[Opening Records to use section]
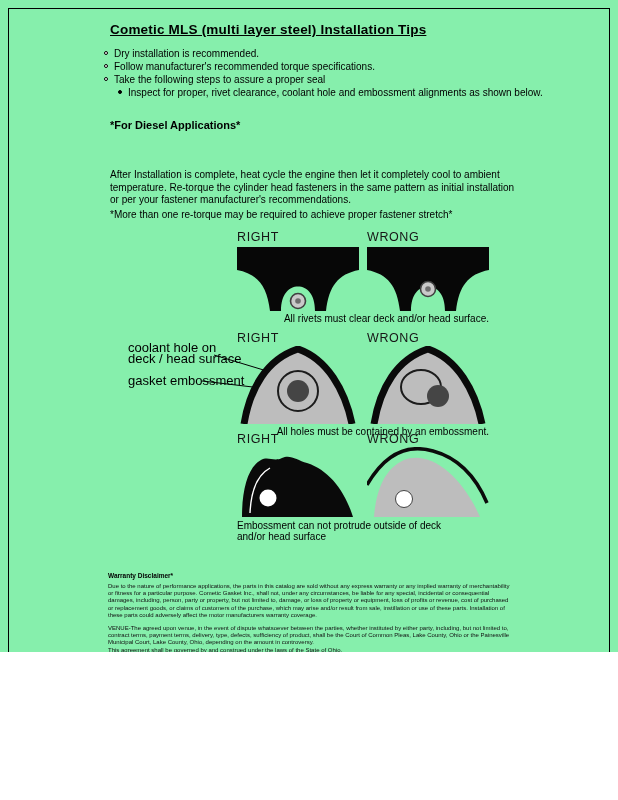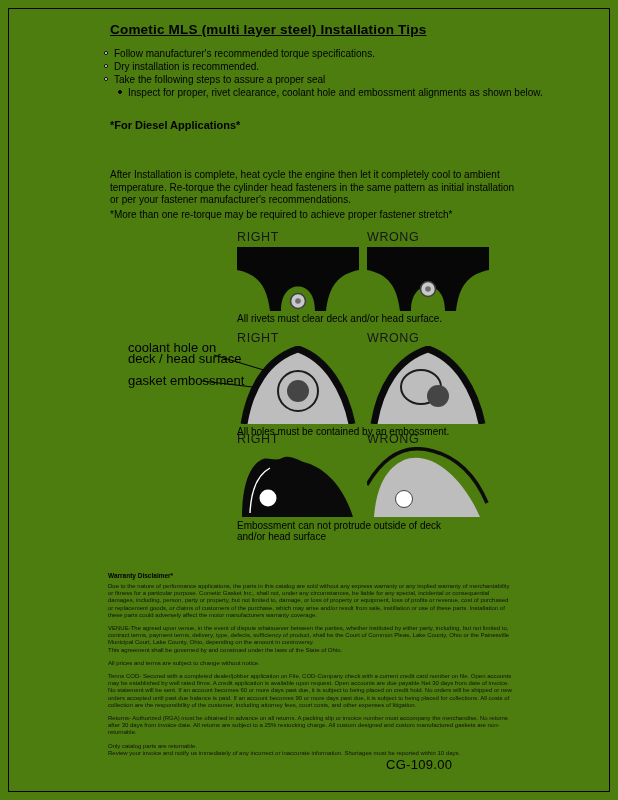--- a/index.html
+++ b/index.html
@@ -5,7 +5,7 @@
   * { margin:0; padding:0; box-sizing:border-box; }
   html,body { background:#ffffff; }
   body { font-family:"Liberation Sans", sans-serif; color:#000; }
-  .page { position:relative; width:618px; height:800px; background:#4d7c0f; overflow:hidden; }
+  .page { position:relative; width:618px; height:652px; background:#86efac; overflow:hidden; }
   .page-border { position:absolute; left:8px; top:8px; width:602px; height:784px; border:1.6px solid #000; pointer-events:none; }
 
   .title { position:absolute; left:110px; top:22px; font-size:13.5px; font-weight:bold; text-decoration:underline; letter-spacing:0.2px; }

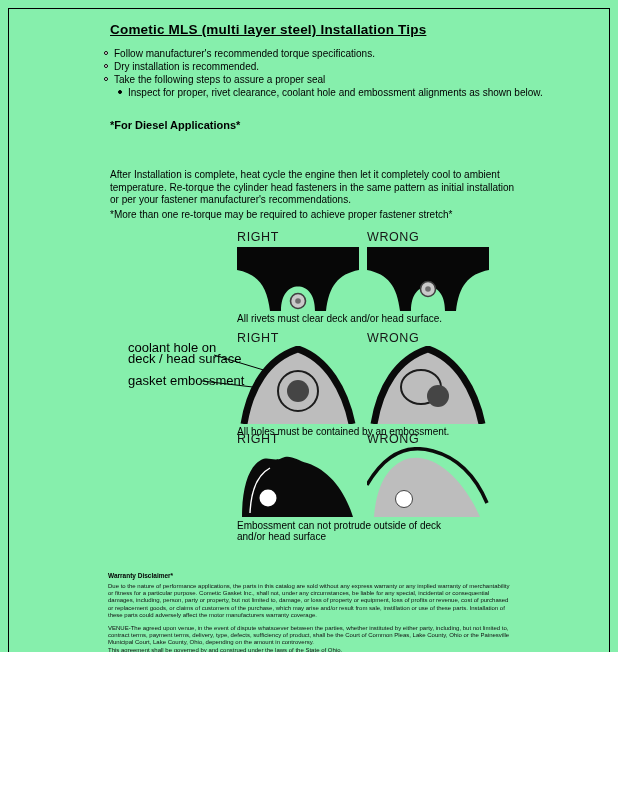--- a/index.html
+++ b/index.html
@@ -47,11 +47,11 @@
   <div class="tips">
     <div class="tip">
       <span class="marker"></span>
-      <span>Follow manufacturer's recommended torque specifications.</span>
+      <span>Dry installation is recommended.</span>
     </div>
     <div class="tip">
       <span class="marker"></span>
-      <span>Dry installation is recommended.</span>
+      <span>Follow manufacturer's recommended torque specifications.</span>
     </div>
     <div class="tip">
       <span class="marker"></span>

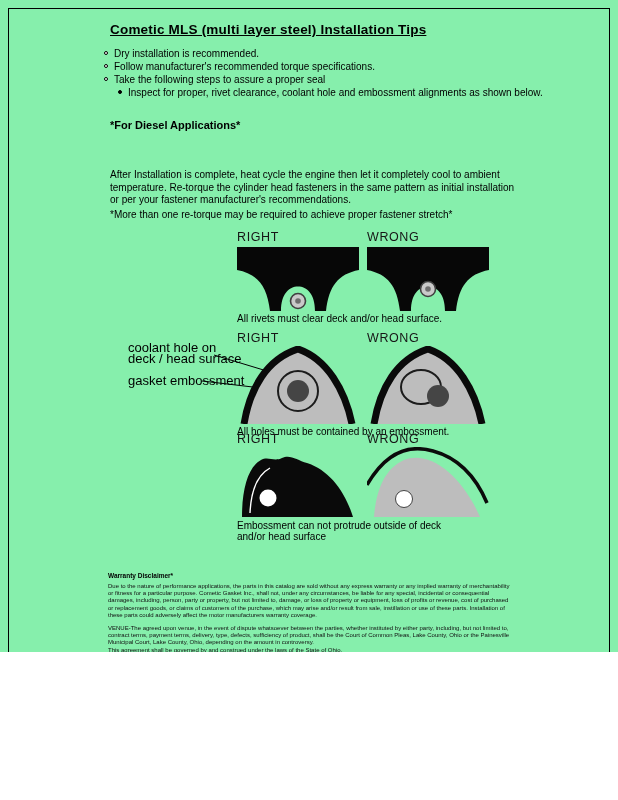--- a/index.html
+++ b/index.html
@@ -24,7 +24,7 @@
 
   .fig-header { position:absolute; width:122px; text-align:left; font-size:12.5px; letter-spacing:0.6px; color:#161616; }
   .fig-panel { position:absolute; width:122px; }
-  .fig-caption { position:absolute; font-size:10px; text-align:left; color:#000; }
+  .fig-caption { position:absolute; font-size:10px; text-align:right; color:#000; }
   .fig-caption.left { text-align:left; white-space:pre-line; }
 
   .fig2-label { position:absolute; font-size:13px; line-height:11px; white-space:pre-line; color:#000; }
[Closing Records to use section]
## What is being asked
All the lines above should be reproduced exactly, and none of the pictures.

## Task solution
--- a/index.html
+++ b/index.html
@@ -5,7 +5,7 @@
   * { margin:0; padding:0; box-sizing:border-box; }
   html,body { background:#ffffff; }
   body { font-family:"Liberation Sans", sans-serif; color:#000; }
-  .page { position:relative; width:618px; height:800px; background:#4d7c0f; overflow:hidden; }
+  .page { position:relative; width:618px; height:652px; background:#86efac; overflow:hidden; }
   .page-border { position:absolute; left:8px; top:8px; width:602px; height:784px; border:1.6px solid #000; pointer-events:none; }
 
   .title { position:absolute; left:110px; top:22px; font-size:13.5px; font-weight:bold; text-decoration:underline; letter-spacing:0.2px; }

--- a/index.html
+++ b/index.html
@@ -47,11 +47,11 @@
   <div class="tips">
     <div class="tip">
       <span class="marker"></span>
-      <span>Follow manufacturer's recommended torque specifications.</span>
+      <span>Dry installation is recommended.</span>
     </div>
     <div class="tip">
       <span class="marker"></span>
-      <span>Dry installation is recommended.</span>
+      <span>Follow manufacturer's recommended torque specifications.</span>
     </div>
     <div class="tip">
       <span class="marker"></span>

--- a/index.html
+++ b/index.html
@@ -24,7 +24,7 @@
 
   .fig-header { position:absolute; width:122px; text-align:left; font-size:12.5px; letter-spacing:0.6px; color:#161616; }
   .fig-panel { position:absolute; width:122px; }
-  .fig-caption { position:absolute; font-size:10px; text-align:left; color:#000; }
+  .fig-caption { position:absolute; font-size:10px; text-align:right; color:#000; }
   .fig-caption.left { text-align:left; white-space:pre-line; }
 
   .fig2-label { position:absolute; font-size:13px; line-height:11px; white-space:pre-line; color:#000; }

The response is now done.